→ **Task goal**:
Go to the line that contains "[803,142,851,157] teplate ->" and extract it along with every line after it, exactly, through the end of the data below.

→ **Excerpted data**:
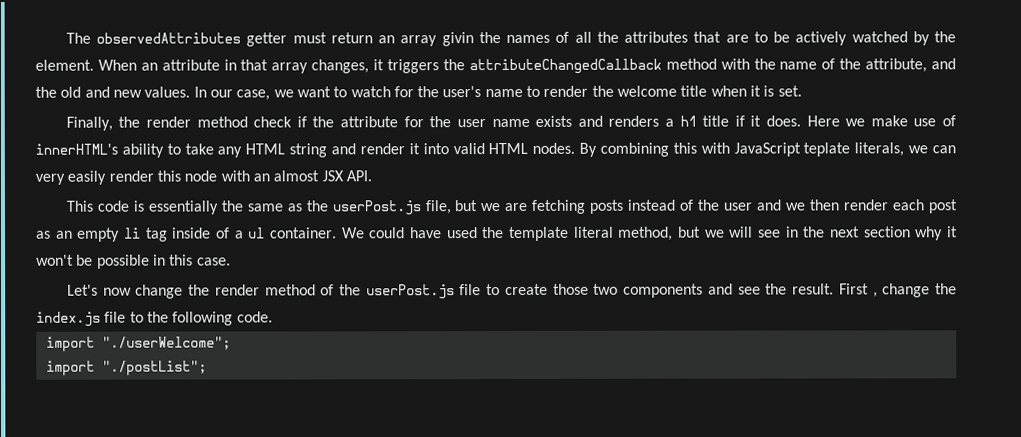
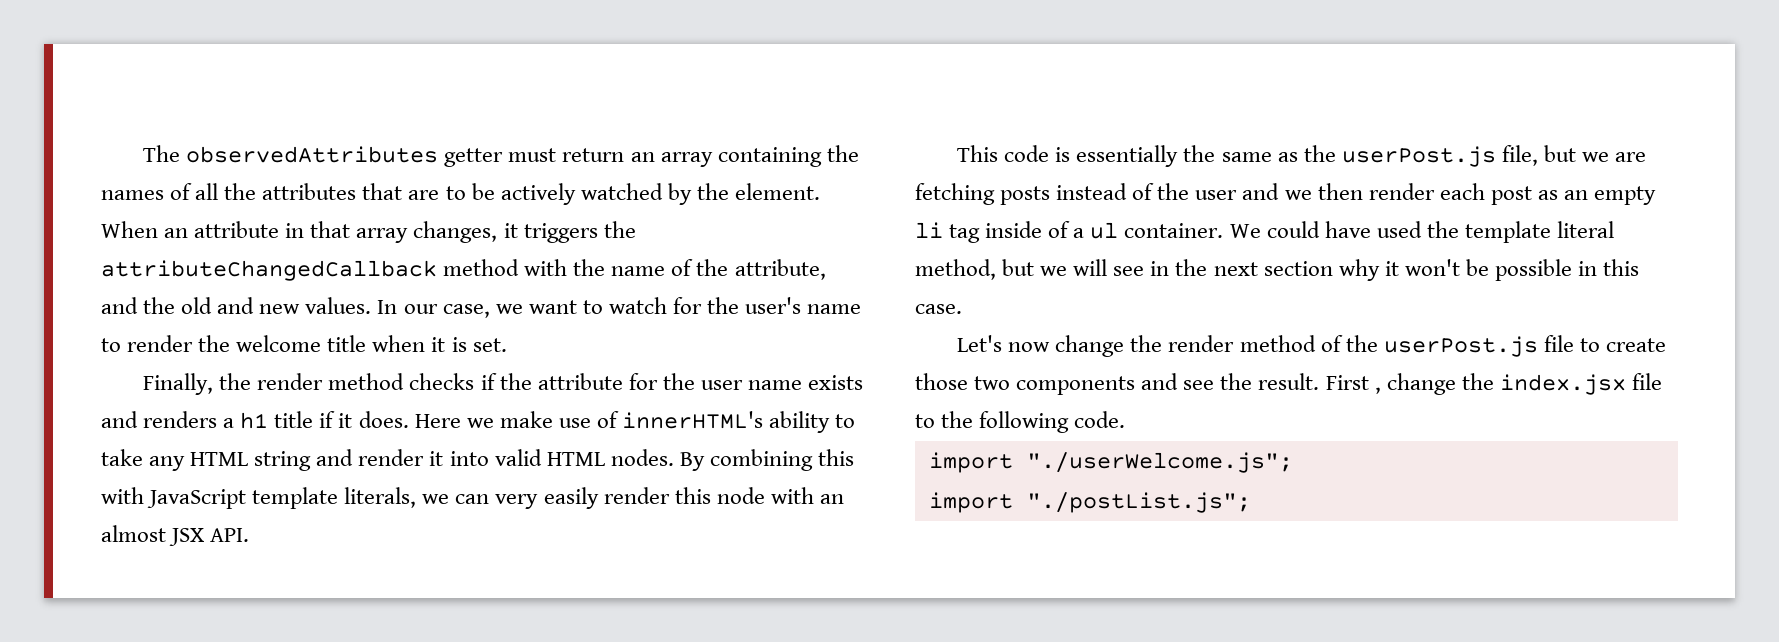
[441,32,474,47] givin -> [717,147,822,167] containing
[253,116,293,128] check -> [409,373,475,390] checks
[803,142,851,157] teplate -> [252,487,339,509] template
[36,311,101,327] index.js -> [1499,374,1626,395] index.jsx
[101,336,231,350] [45,360,207,376] "./userWelcome"; // import "./postList"; -> [1026,452,1293,473] [928,492,1251,513] "./userWelcome.js"; // import "./postList.js";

→ **Response to this exercise**:
[803,142,851,157] teplate -> [252,487,339,509] template
[36,311,101,327] index.js -> [1499,374,1626,395] index.jsx
[101,336,231,350] [45,360,207,376] "./userWelcome"; // import "./postList"; -> [1026,452,1293,473] [928,492,1251,513] "./userWelcome.js"; // import "./postList.js";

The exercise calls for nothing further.